Fanfare
Colin Clarke
March 1, 2010

Elliott Schwartz’s music uses collage to a great degree. Juxtaposition can be stark, including the use of tonal against the non-tonal. Quotations may be present. He also uses “frame notation” extensively, a technique possibly most famously used by Lutosławski.

There is a lovely spatial element to the First Chamber Concerto of 1976 that is lost in recording. Twice, ensemble performers leave their seats and walk back to join the percussionists at the rear of the stage, and then maintain steady but unsynchronized beats as a backdrop for the solo double bassist. One is invited to imagine the stage movements while undergoing the CD experience. Just as is the case with Birtwistle when he uses similar techniques, the musit stands on its own merits when shorn of visuals. The sense of exploration is visceral. Anthony D’Amico is a fine soloist, and is recorded with admirable clarity.

The astute listener will find references to Tchaikovsky and Sibelius in the First concerto; the Second references Mahler and Brahms. Dating from the same year, it is scored for solo clarinet and nine players. It is the shortest of the six, coming in at 7:22. Gary Gorczyca is the agile clarinetist who bravely takes on his colleagues (there is the distinct sense of solo versus ensemble here). The Third Concerto, “Another View,” is influenced by Vaughan Williams (the composer who formed the subject of Schwartz’s doctoral thesis). The subtitle actually refers to the revised score that Schwartz prepared for this very recording. Decoration of lines via repetition, turns, trills, mordents, and such forms the basic technique. The piece’s darkest point is located around half way through, acting as a still point before the music explodes into action. Nina Ferrigno is a wonderfully musical pianist on the present showing. It is very obvious that she listens to what goes on about her. It would be good to hear more from her.

Like the First Concerto, the Fourth of 1981 includes a performance ritual element. The saxophone soloist gets the exercise, physically allying himself with various groups. Eliot Gattegno plays magnificently. Schwartz begins with a dense texture that slowly, over the course of the piece, unravels itself. Here, it is Michael Tippett that is a major influence, but there are moments that would be far too extreme for him (the outburst just before the eight-minute mark).

Moving forward a decade, the Fifth Concerto of 1991 offers a quieter, more placid experience. Schwartz foregrounds the bassoon in a work whose content is apparently generated by the theme for a long-defunct BBC murder-mystery television series. Again, the score we hear is a recent revision. There are moments of pure beauty, of a simplicity that is rare in the earlier works. Finally, the Sixth Concerto, inspired by Thomas Jefferson (“next to Einstein, history’s most distinguished amateur violinist,” according to the composer).
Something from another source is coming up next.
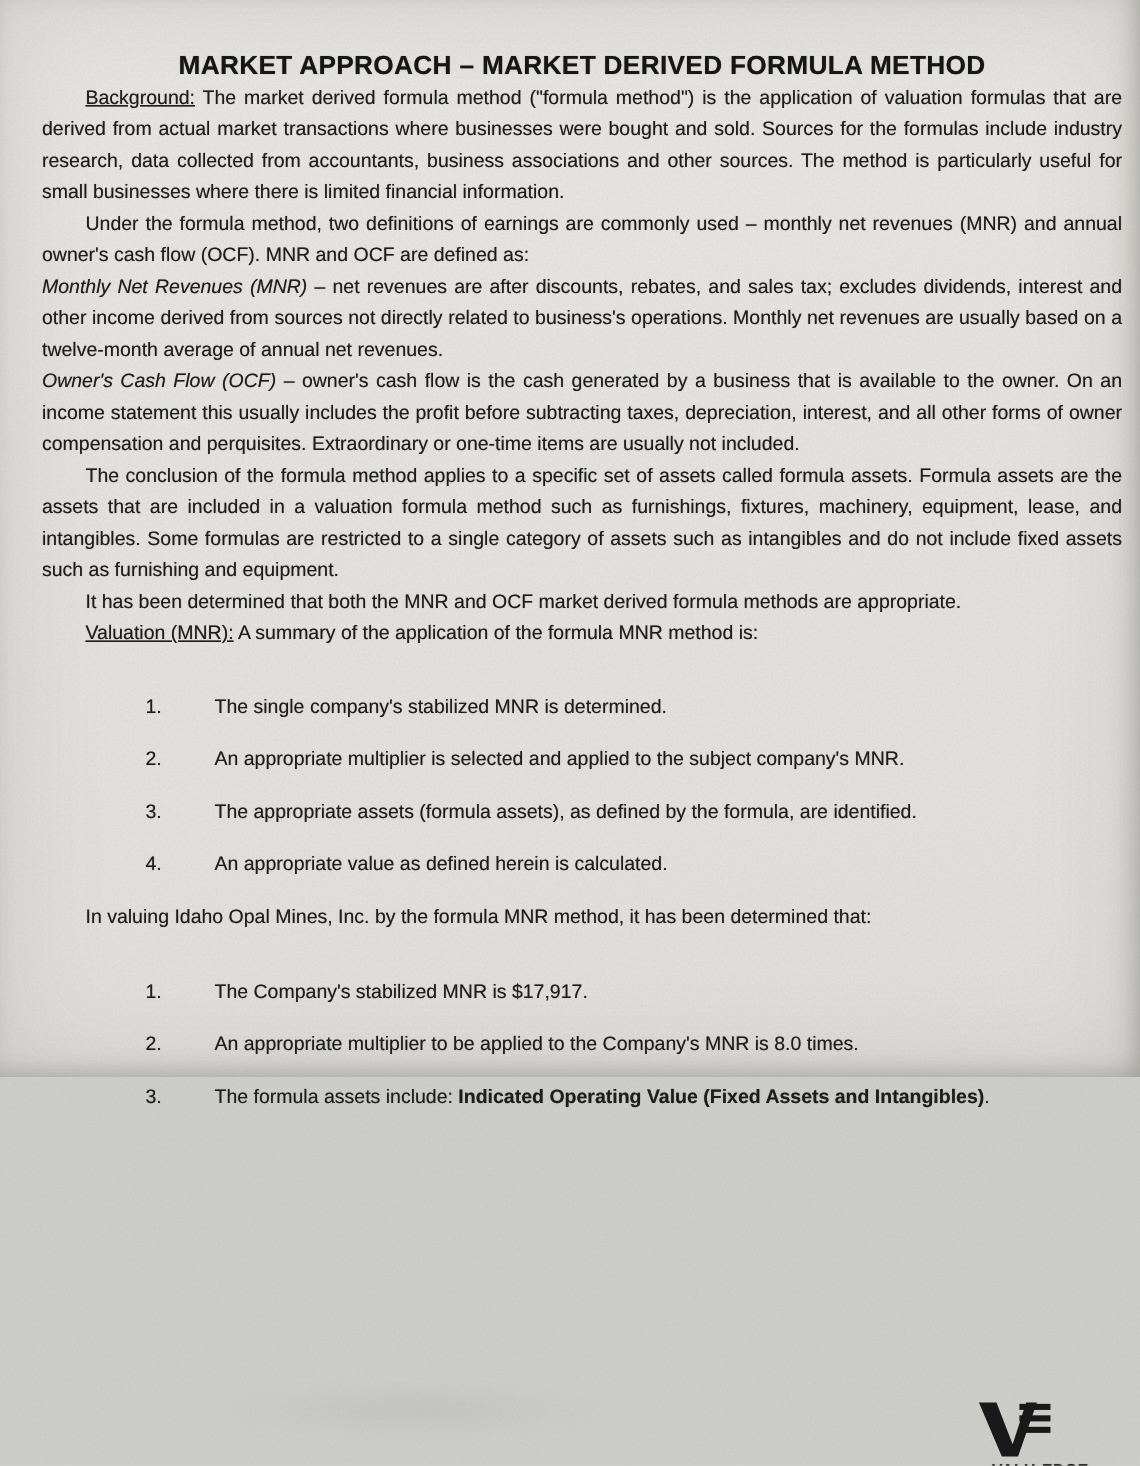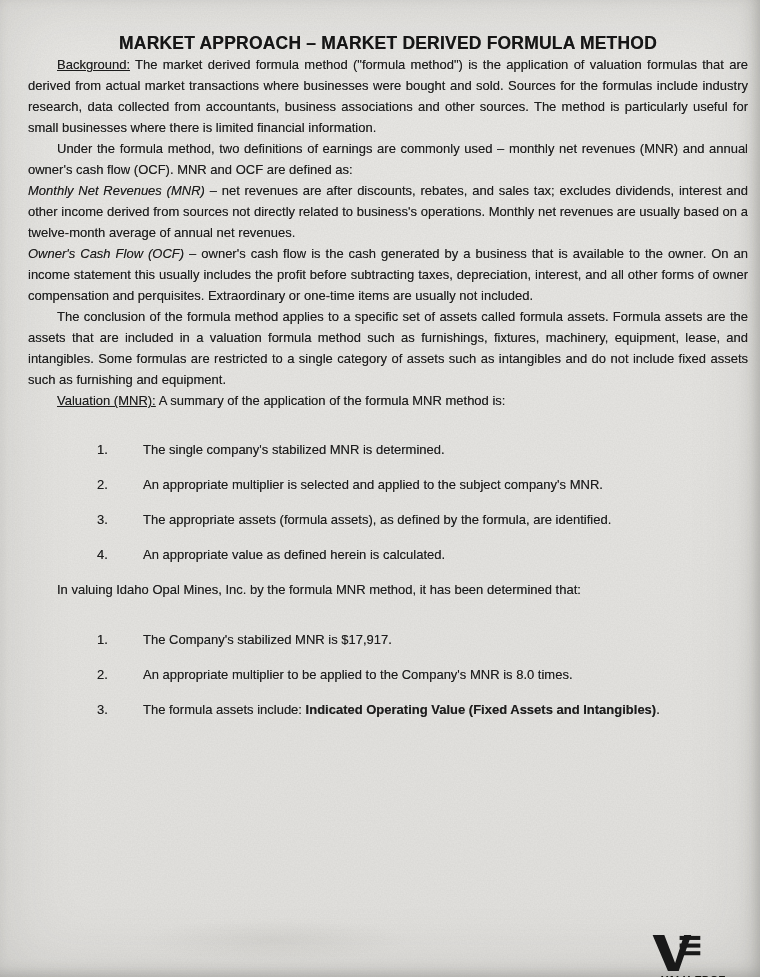"MARKET APPROACH – MARKET DERIVED" .paper { height: 977px -> 718px }
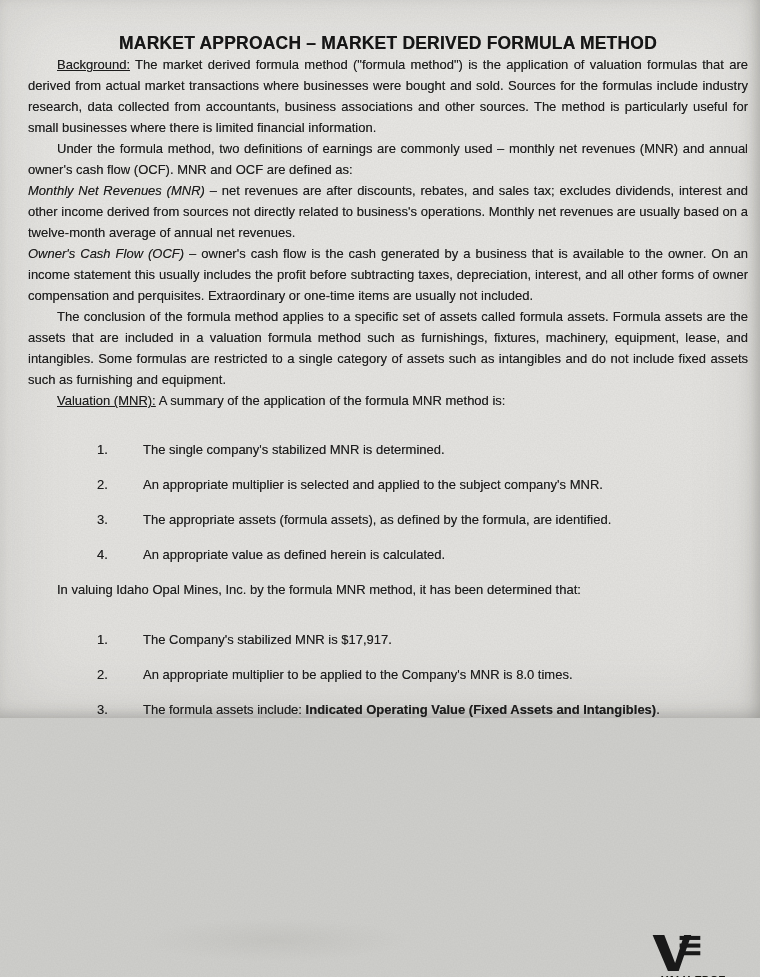"It has been determined that" p.body { html: none -> <p>It has been determined that both the MNR and OCF market derived formula methods are appropriate.</p> }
Fragments of music that Jefferson kept in his library are referenced by Schwartz. During the final portrait section, two patriotic Revolutionary War songs are heard. Each of this concerto’s five movements reflects on a different aspect of Jefferson: inventor, violinist, gardener, lover, and subject of art (specifically the Gilbert Stuart portrait, currently in the Bowdoin College Museum of Art. The third movement, “The Garden,” is particularly lovely, while the fourth section, “The Letter,” refers to Jefferson’s relationship with the flutist and composer Maria Cosway during his time in Paris. Throughout, Charles Dimmick’s strong playing is masterly.

This is a fascinating issue. Gil Rose and the Boston Modern Orchestra Project play with an authority that seems directly analogous to that shown by groups such as the London Sinfonietta. This may well be Want List material.